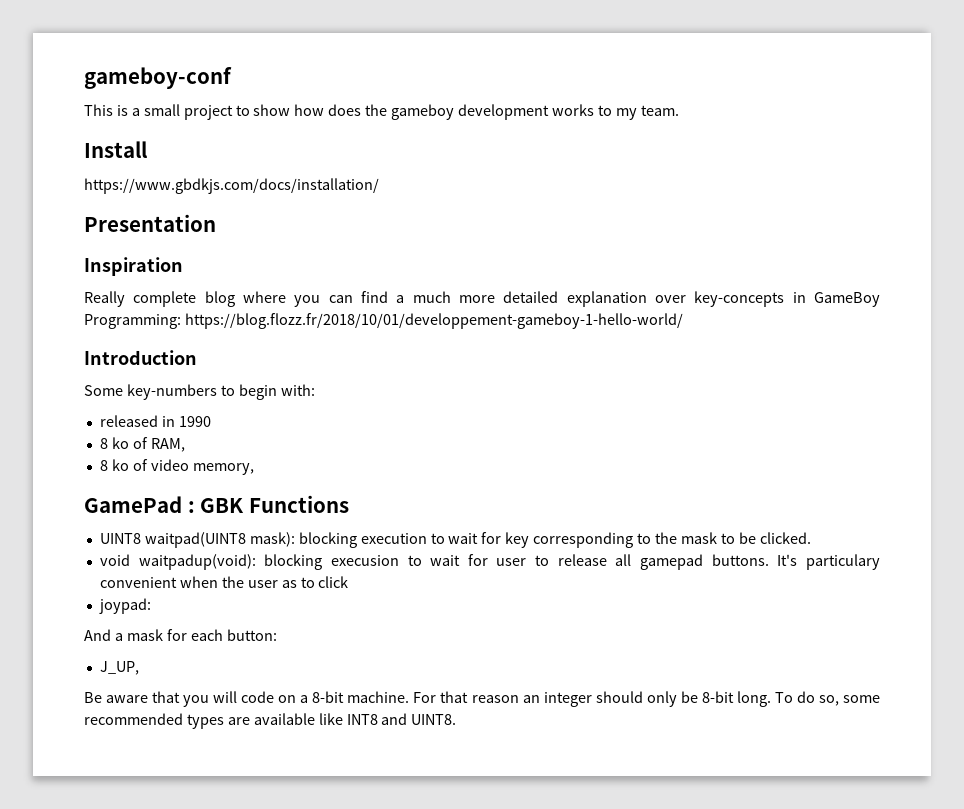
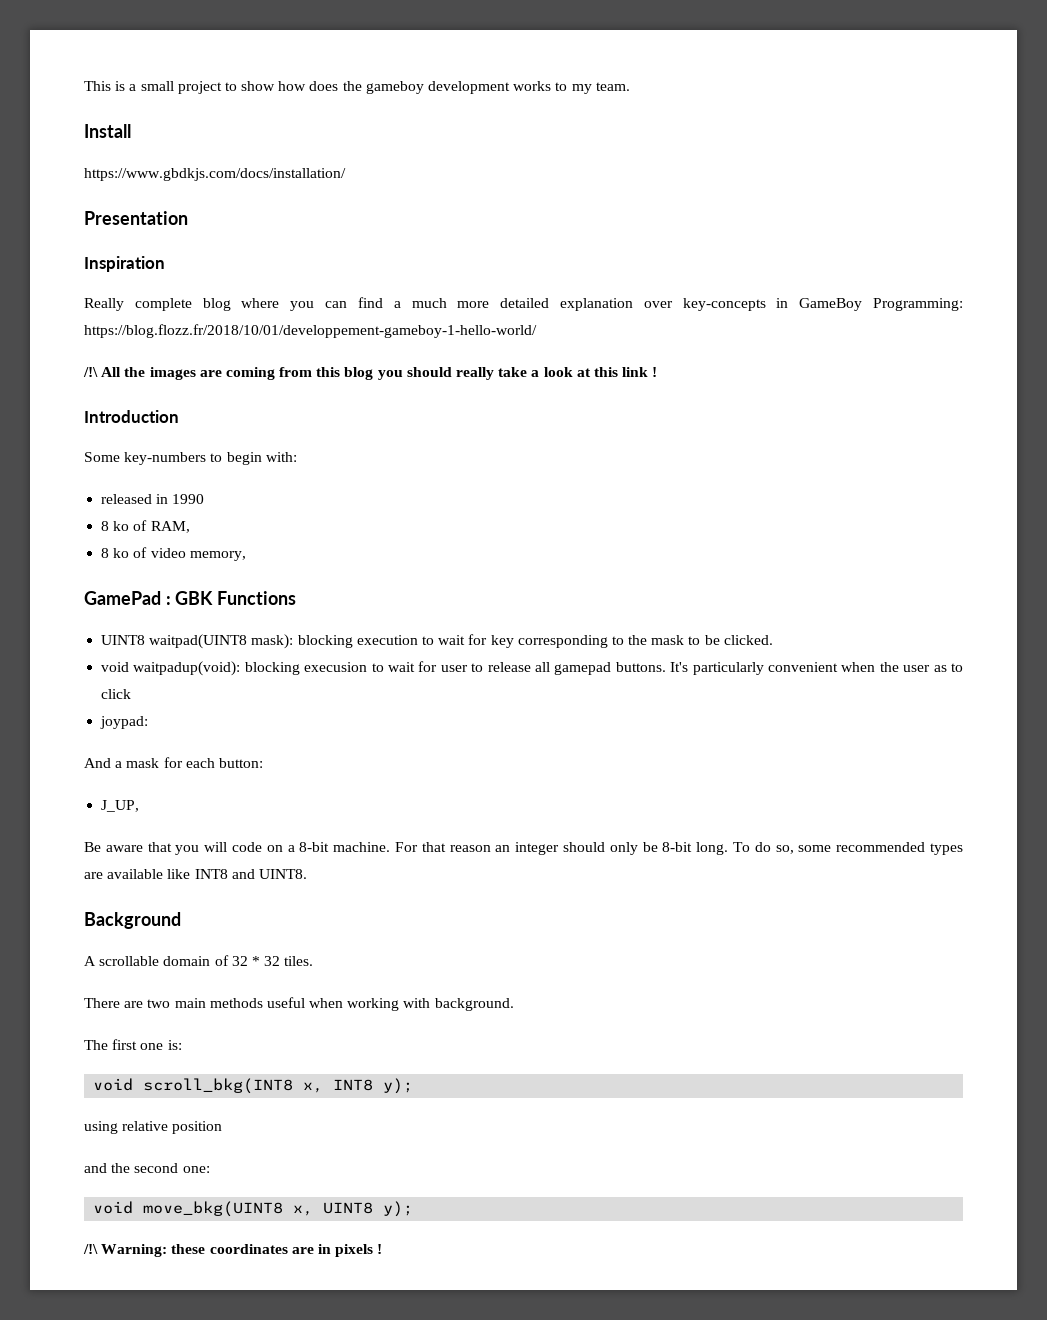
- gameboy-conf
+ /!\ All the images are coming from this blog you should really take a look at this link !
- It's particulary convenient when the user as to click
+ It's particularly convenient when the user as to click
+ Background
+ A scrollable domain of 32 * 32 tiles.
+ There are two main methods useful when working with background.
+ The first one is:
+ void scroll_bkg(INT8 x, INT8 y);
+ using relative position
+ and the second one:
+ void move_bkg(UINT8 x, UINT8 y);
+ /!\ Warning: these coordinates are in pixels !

--

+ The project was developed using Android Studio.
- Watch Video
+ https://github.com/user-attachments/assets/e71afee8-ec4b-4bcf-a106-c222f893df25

_Exercise details_
Within the entries, find all lines holding "convenient" and copy each one.

_Answer area_
- It's particulary convenient when the user as to click
+ It's particularly convenient when the user as to click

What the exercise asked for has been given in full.